What advice would you give to teachers who are trying to understand the importance of equity and how to incorporate it better in their own school?

My advice would be to start with the two questions we ask in ROLL CALL: What do you have in common with your students, and does it matter that students and teachers have things in common? I’ve been asking teachers these two questions for the last year, and repeatedly I’ve been surprised and inspired by how these two seemingly simple questions spark such powerful reflection and conversation. The old model is that teachers are expected to have answers. Thankfully, that expectation is evolving. We’re starting to understand that the most pressing questions don’t have correct answers. As a result, the role of teachers is shifting. Before we were responders. Now we have to learn how to be facilitators. There’s no right answer for making our schools more equitable, but inviting teachers to explore these questions is a simple and actionable place to start.

How would you answer the two questions you ask everyone in ROLL CALL?

The first thing that comes to mind is race. I had a lot of mixed white and Asian kids in all of my classes, and we talk about race and culture all the time. At the beginning of every year I ask my students, “Who speaks another language at home?” Then they take turns calling out all the languages they speak. Then I ask them, “Whose parents were born in a different country?” Then we do a quick shout-out to all the countries represented in our classroom.

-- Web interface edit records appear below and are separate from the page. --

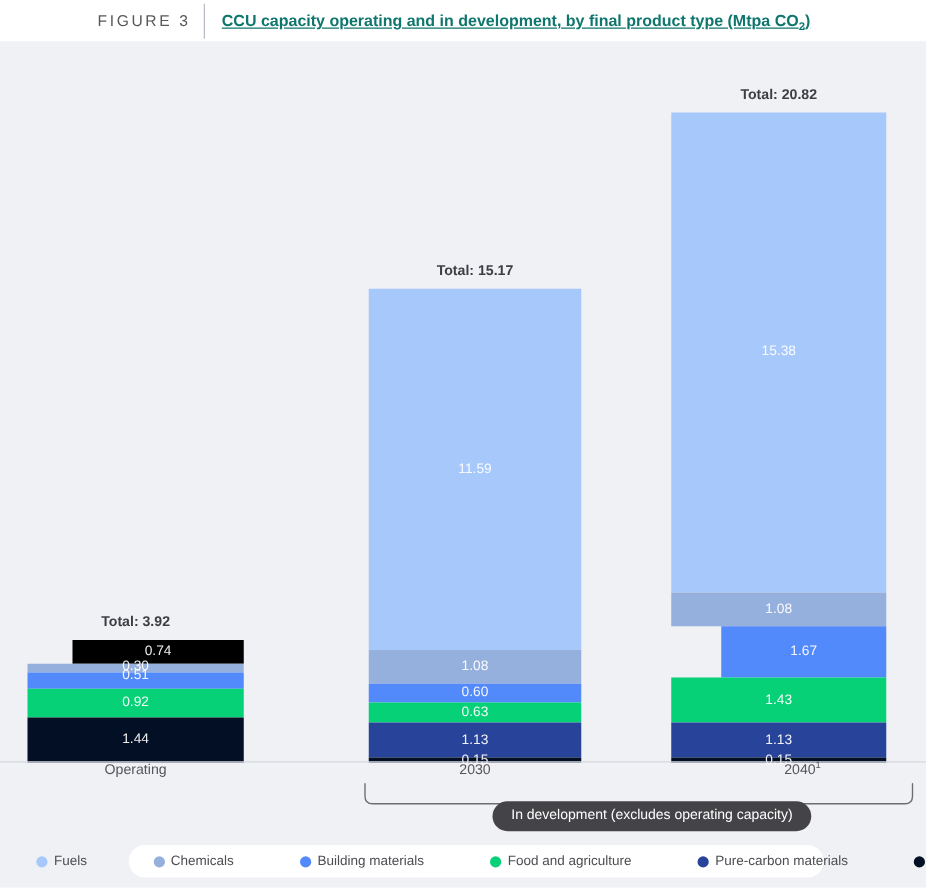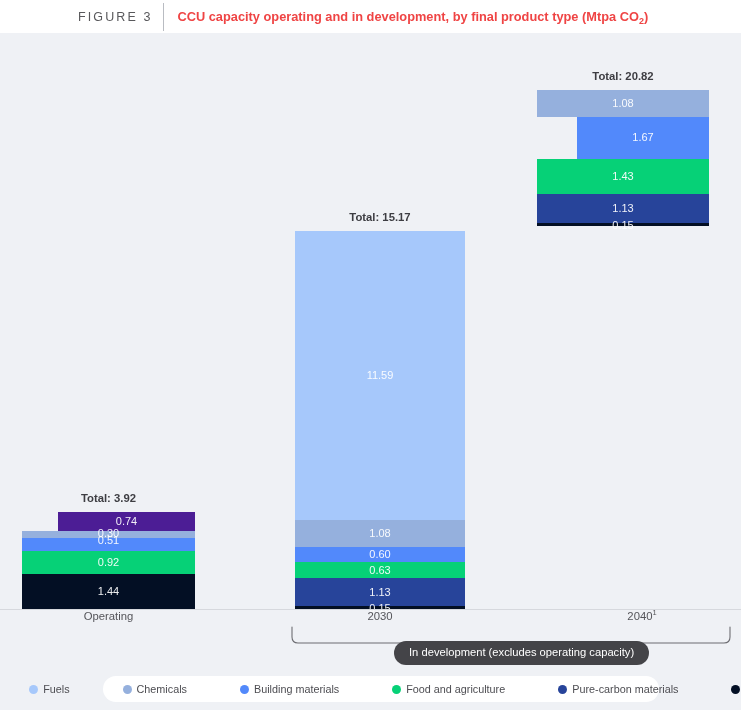"CCU capacity operating and in" .figure-title { color: #ef4444 -> #0f766e; text-decoration: none -> underline }
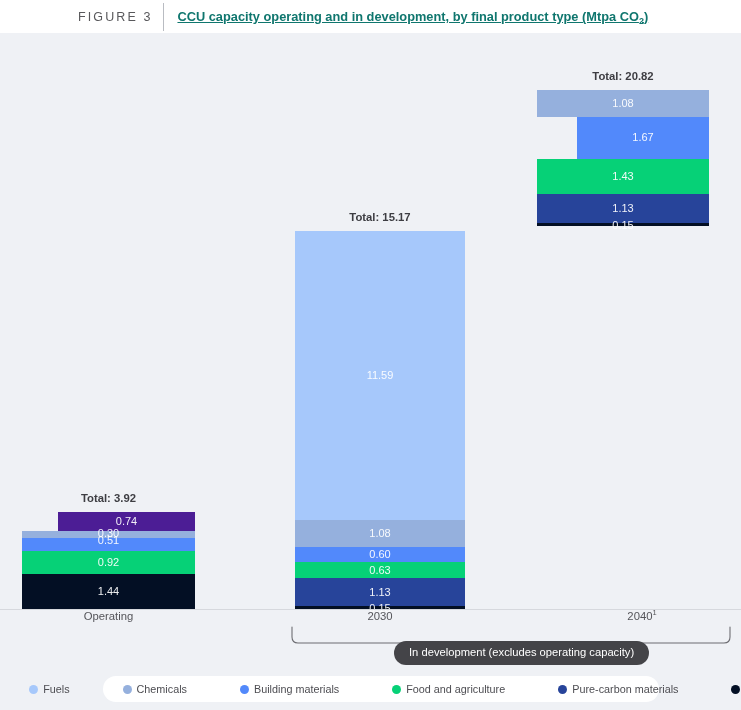"15.38" div.seg { html: none -> <div> <span>15.38</span> </div> }
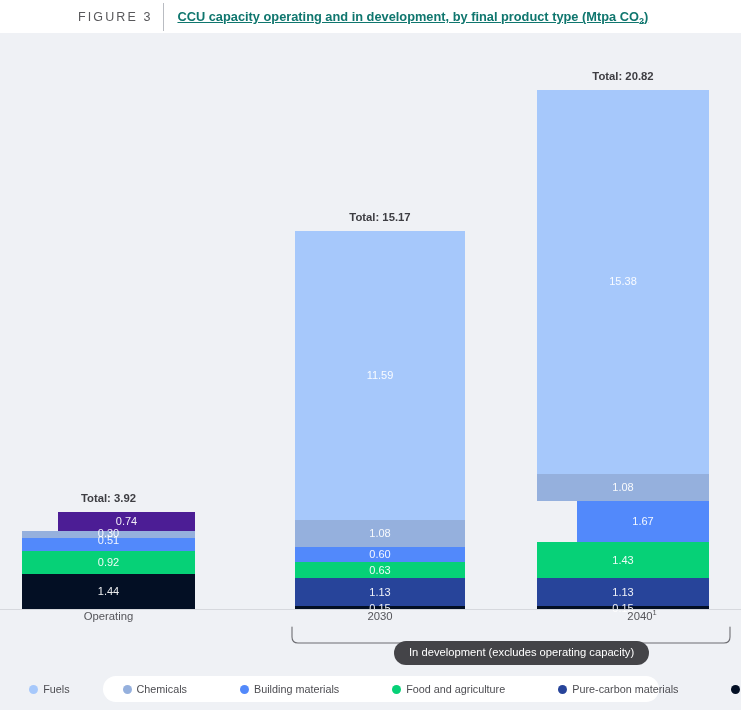"0.74" div.seg { background: #4c1d95 -> #000000 }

Even for the white, suburban kids whose families have lived in our state a really long time, they’re eager to share which cities their families are from. When I first started doing this intro activity, I was surprised by how eager all my students were to call out their languages and countries and cities – even the cool kids who resist the icebreakers. What I’ve realized is that everyone – students and adults, too – wants to be seen. Because our schools are so diverse, they’re a great place to practice sharing who we are and being interested in who others are. Sadly though, I think teachers are really hesitant to talk about anything related to race or identity in their classrooms for fear of saying the wrong thing and inviting conflict with parents or their administrators. That fear is holding back our teachers, our students and our progress.

And yes, it does matter that we have things in common. I think it matters that kids can see themselves in their teachers. I remember when I went to college, I was so excited just to see so many different kinds of people in my professors: women of color, queer people, lesbians, poets, New Yorkers – all these brilliant people who were defining themselves based on all of the interesting things they were pursuing instead of on their marriages or their jobs as teachers. I think about how powerful it would’ve been to have had more diverse role models when I was growing up.

Students are just figuring out what kind of people they want to become and how they want to present themselves to the world. How incredible would it be if our teachers provided lots of different models for what it might look like to be an adult someday? All students deserve to see adults who look like them in leadership roles. And all students deserve to have a wide range of adult role models in their lives who offer different perspectives than what they’ve grown up with. Teachers of color are not just for students of color. LGBTQ teachers are not just for queer kids. So yes, it absolutely matters that teachers have things in common with their students. And it also matters that students have teachers who are different than them. That’s why I started this project: I think all of these things and all different kinds of students and teachers matter a lot.